The study is a secondary analysis of baseline data for four hundred and six community-dwelling non-disabled people aged 65 and over registered with three group practices in suburban London who had experienced pain in the past 4 weeks. Intensity and frequency of pain was measured using 24 item Geriatric Pain Measure (GPM) and the presence of depressive symptoms using the 5 item Mental Health Inventory. Risk for social isolation was measured using the 6 item Lubben Social Network scale and instrumental activities of daily living (IADL) were also measured.
Overall 76 (19%) had depressed mood. Pain frequency and severity were not statistically significantly associated with depressed mood in this population. In multivariate analyses, significant predictors of the presence of depressive symptoms were difficulties with basic ADLs (OR 2.8, 95% CI 126.96.36.199), risk for social isolation (OR 4.1, 95% CI 1.8–9.3), and basic education only (OR 2.2, 95% CI 1.1–4.4).
Older people experiencing pain are also likely to experience depression. Among those experiencing pain, social network and functional status seem to be more important predictors of depressive symptoms than the severity of pain. Further studies should evaluate whether improvement of social network and functional status might reduce depressive symptoms in older patients.

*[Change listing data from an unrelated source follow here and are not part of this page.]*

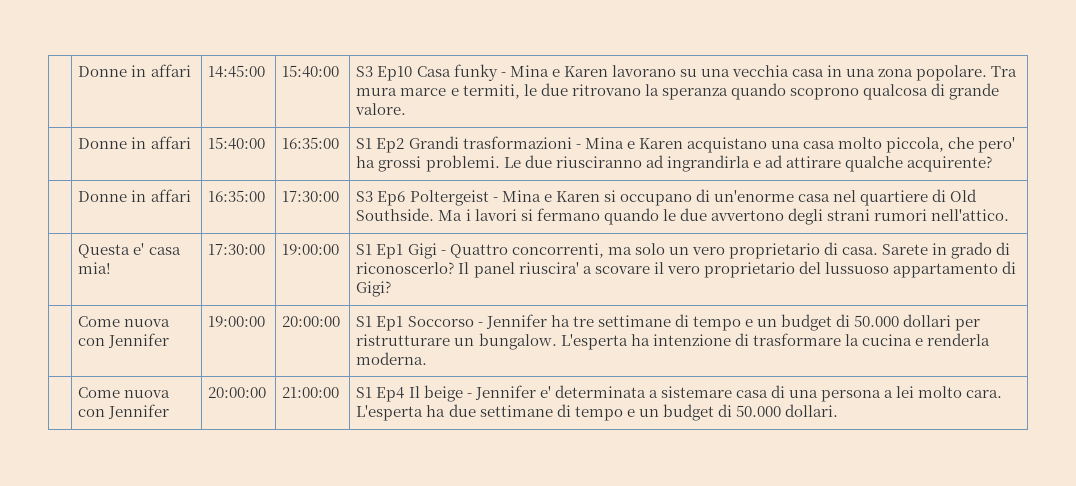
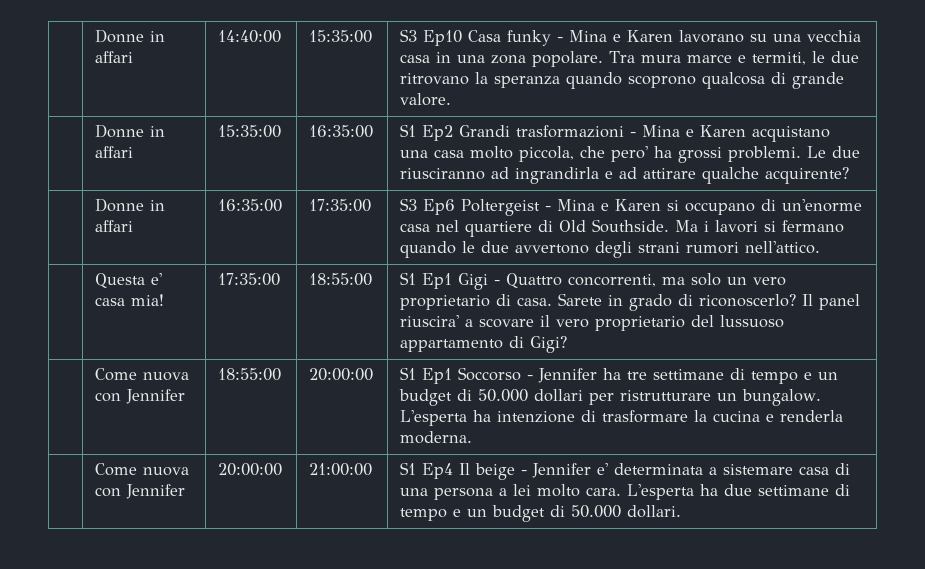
[78,64,191,77] [208,65,266,78] [282,65,340,78] | Donne in affari | 14:45:00 | 15:40:00 -> [95,29,166,43] [95,51,134,63] [218,30,282,43] [309,30,373,43] | Donne in affari | 14:40:00 | 15:35:00
[208,137,266,150] 15:40:00 -> [218,125,282,138] 15:35:00
[282,191,340,202] 17:30:00 -> [309,199,372,212] 17:35:00
[208,244,266,255] [282,244,340,255] 17:30:00 | 19:00:00 -> [218,273,281,286] [309,273,373,286] 17:35:00 | 18:55:00
[208,316,266,327] 19:00:00 -> [218,368,282,381] 18:55:00

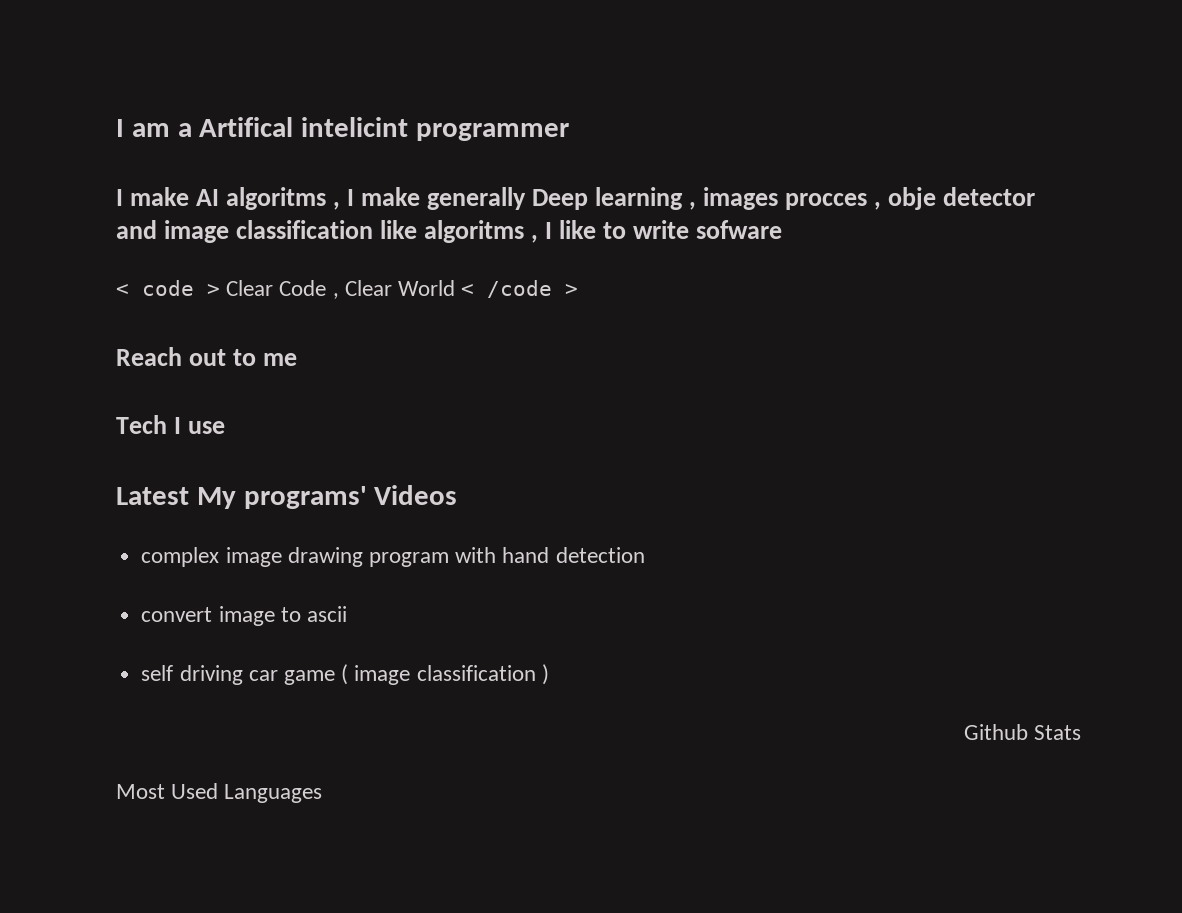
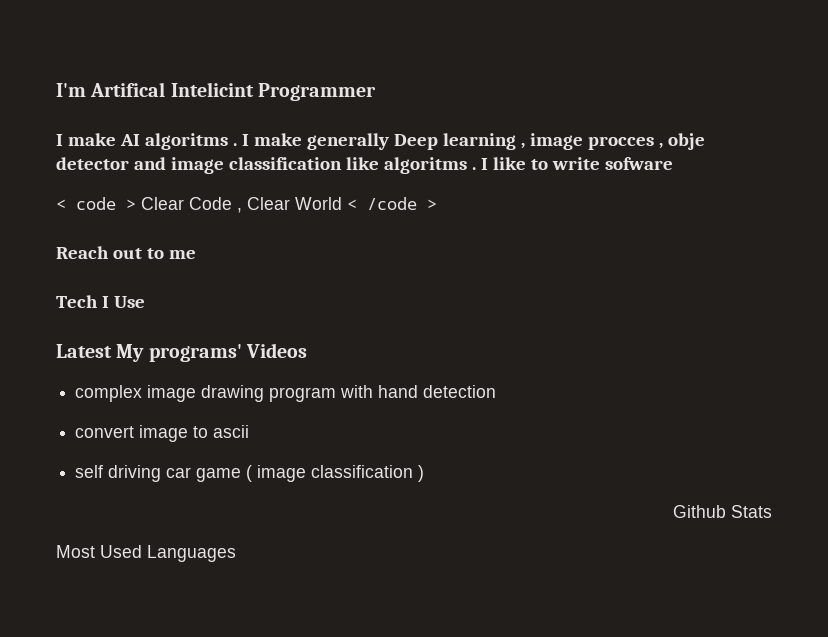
[116,117,570,141] I am a Artifical intelicint programmer -> [56,82,376,101] I'm Artifical Intelicint Programmer
[333,202,341,210] , -> [232,143,237,146] .
[703,187,779,210] images -> [529,133,583,150] image
[531,235,539,243] , -> [471,167,476,170] .
[188,421,226,434] use -> [113,296,145,308] Use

The inter-relatedness of pain and depression can be a clinical challenge resulting in diagnostic and therapeutic uncertainty, and in polypharmacy. A recent survey of nearly 20,000 adults in five European countries found that 28% of those with one depressive symptom had chronic pain, whilst 43% of those with major depression reported chronic pain . The Canadian Community Health Survey of 118 533 community-dwelling adults found that chronic back pain occurred in 20% of clinically depressed adults compared with 9% of the whole population, and that chronic back pain was the strongest predictor of major depression . One view of the relationship between pain and depression is that each can increase the risk of the onset and gravity of the other . An alternative view, supported by empirical evidence from the Baltimore Epidemiological Catchment Area study's data on back pain, is that chronic or repeated episodes of depression doubled the risk of developing pain, but that pain did not increase the risk of depression .
Pain and clinical depression are known from other studies to be associated in later life , and both have a negative effect on physical performance both separately and in combination . Since the burden of pain-inducing pathologies increases with age, we might expect the relationships between depression and pain to be more obvious in older people. For example, in our community study in London (which had the same study population as reported here) we found that 45% of women and 34% of men aged 65 and over reported pain in the previous four weeks, that pain had a profound impact on activities of daily living, and that there was a significant association between the experience of pain and depressed mood . However, most of those with chronic pain did not have depressed mood, and most of those with depressed mood did not report chronic pain. Other factors must be involved in the relationship between pain and depression, and this paper explores these factors.
According to some studies depressed mood is associated with pain experience in men more than in women , and is also directly associated with pain severity . Psychological distress (both anxiety and depression symptoms) in older people experiencing pain may be associated with less education, lower incomes, higher consumption of analgesics, and longer duration of pain .
Given these associations, we might anticipate that the risk of depressed mood in older people experiencing pain would be associated with the severity or frequency of their pain, their demographic characteristics, and their functional and cognitive losses. This paper explores these relationships through secondary analysis of data from a community sample of patients aged 65 and over recruited through general practice.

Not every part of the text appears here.